→ **What the task asks**:
Every line below that includes the word "East" needs to be copied.
══ Entries provided ══
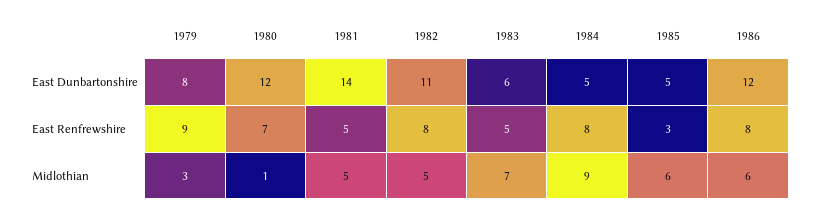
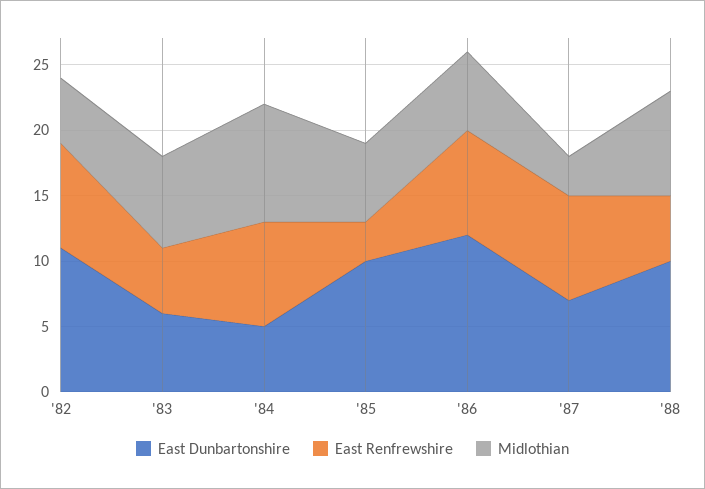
East Dunbartonshire, 1979: 8 -> none
East Dunbartonshire, 1980: 12 -> none
East Dunbartonshire, 1981: 14 -> none
East Dunbartonshire, 1985: 5 -> 10
East Renfrewshire, 1979: 9 -> none
East Renfrewshire, 1980: 7 -> none
East Renfrewshire, 1981: 5 -> none
Midlothian, 1979: 3 -> none
Midlothian, 1980: 1 -> none
Midlothian, 1981: 5 -> none
East Dunbartonshire, '87: none -> 7
East Renfrewshire, '87: none -> 8
Midlothian, '87: none -> 3
East Dunbartonshire, '88: none -> 10
East Renfrewshire, '88: none -> 5
Midlothian, '88: none -> 8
═══
→ **The completed task**:
East Dunbartonshire, 1979: 8 -> none
East Dunbartonshire, 1980: 12 -> none
East Dunbartonshire, 1981: 14 -> none
East Dunbartonshire, 1985: 5 -> 10
East Renfrewshire, 1979: 9 -> none
East Renfrewshire, 1980: 7 -> none
East Renfrewshire, 1981: 5 -> none
East Dunbartonshire, '87: none -> 7
East Renfrewshire, '87: none -> 8
East Dunbartonshire, '88: none -> 10
East Renfrewshire, '88: none -> 5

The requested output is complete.